Now I'll try to stop derailing Virtuosic's thread
https://vimeo.com/36583615
it looks like a low framerate but its only the translation of the light source.
I agree with having more video tutorials from you. I would pay double for such good information/tutorials.
That pit scene you were working on was just too good. (shaders and all)
Go Canada!
lol synergy11... go canada? I'm amurican!
Ewwww
I played many shows their back in teh day.
I checked on Colins website and hes only got settings for Max
http://colinbarrebrisebois.com/category/subsurface-scattering/
Have you actually tried that? with the stock settings it just comes out as pure black because no rays are cast to the inside of a water tight object.
Max is using a completely different method of AO than Maya and Xnormal which allows for it to generate AO on a water tight inverted object.
I don't get it. Should we bake an inverted HighPoly Mesh of the Lowpoly version,
like standard baking method? (Cuz for me it just don't work. I've used Xnormal and 3DSMax, and both renders are fu****up.)

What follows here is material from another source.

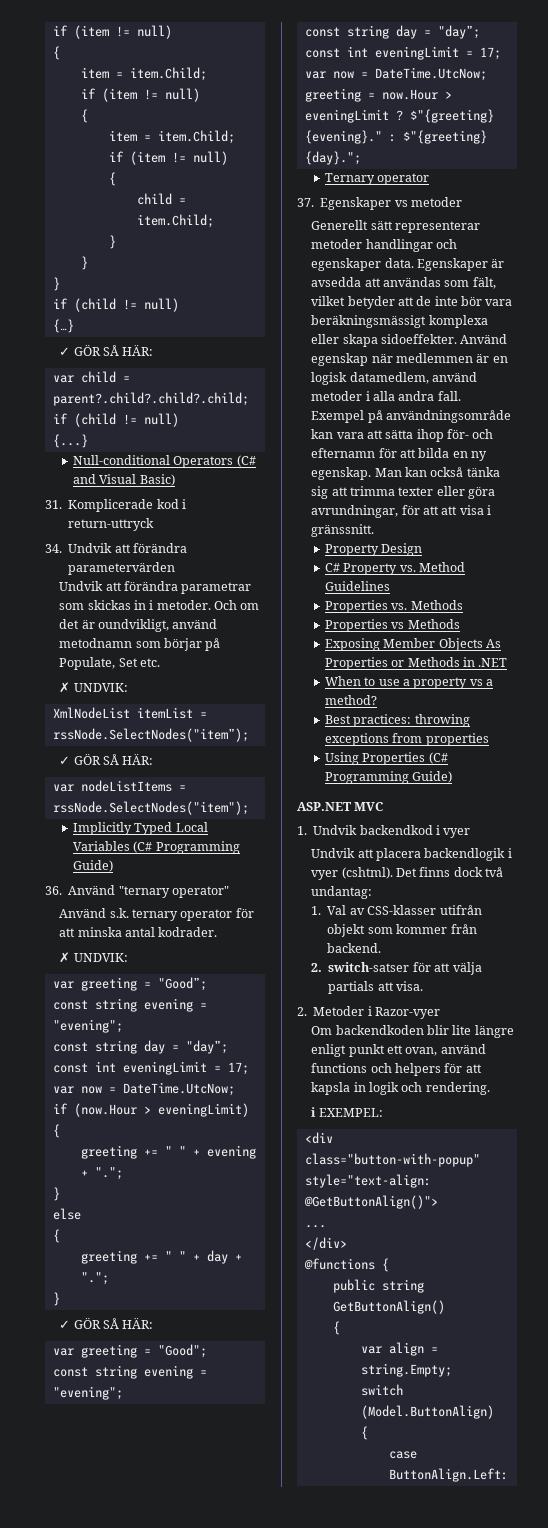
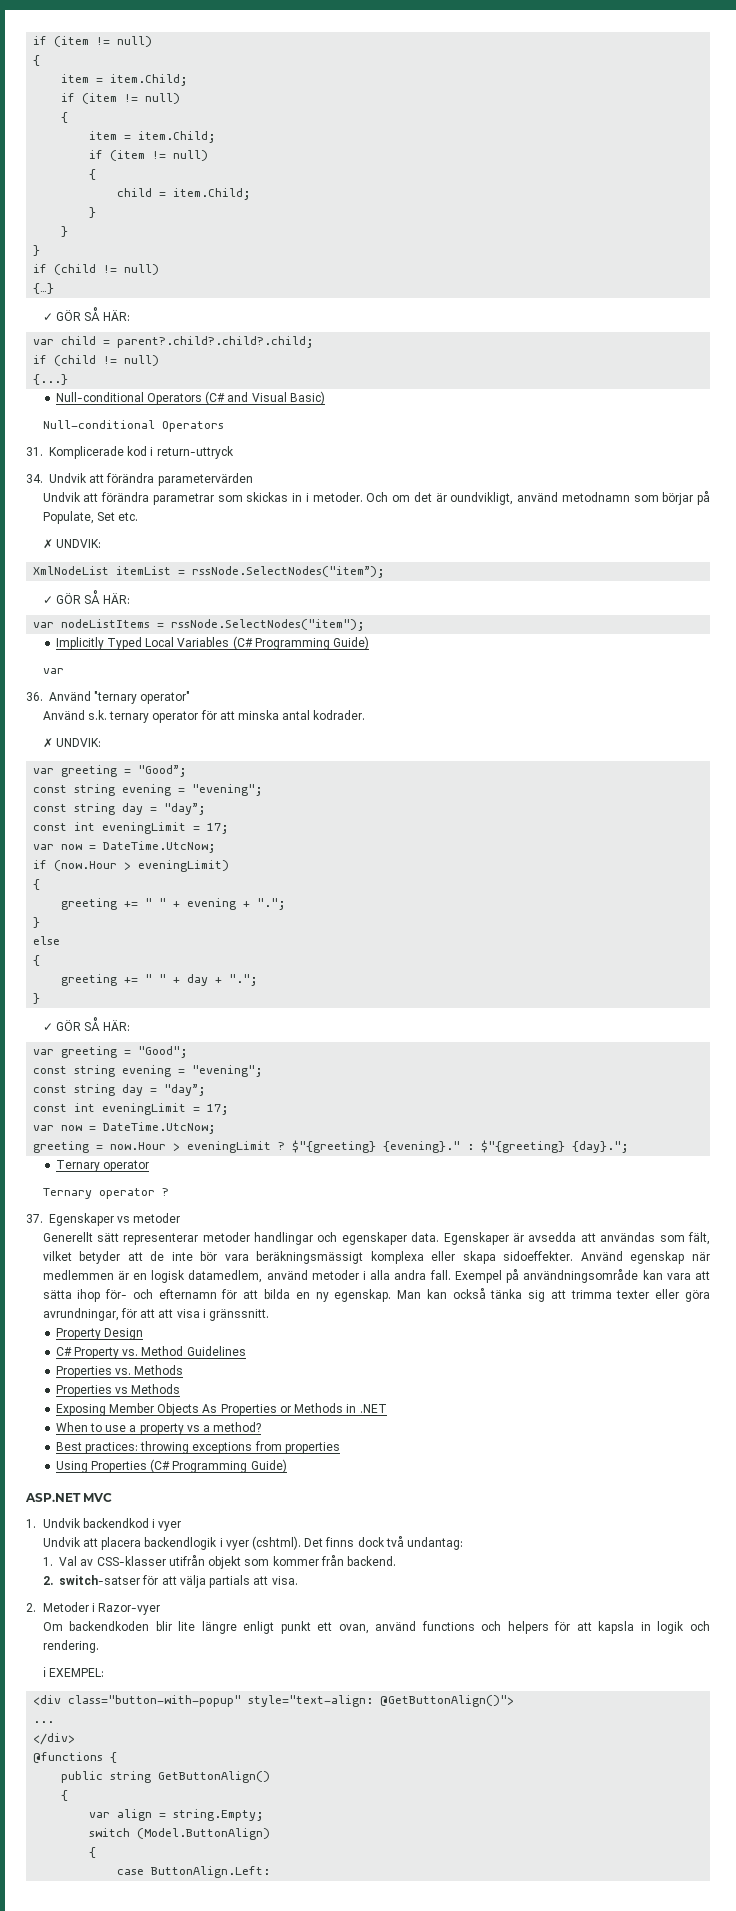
(175, 480) none -> [42,420,224,432] // Null-conditional Operators
(113, 866) none -> [42,668,64,674] // var
(430, 179) none -> [42,1188,169,1199] // Ternary operator ?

Or should we bake a HighPoly mesh AO which mean that the highpoly version should have UVs.
It would be great to have a kind of step by step, to know exactly how you get this "volume" map.
Flip the normals of both meshes, bake the AO from the high to the low, then flip the normals of the low so they're facing out again. You're baking AO from the inside of the inverted high-poly mesh, so you need to have the normals of the low-poly mesh flipped to take advantage of this.
Bake in Max, MentalRay gives me an image that looks like a splotchy mess. Nothing at all like an AO style map as shown by the OP.
Same here : black squares with XNormal, and some crappy render done with 3DSMax, not with MentalRay, but with LightTracer.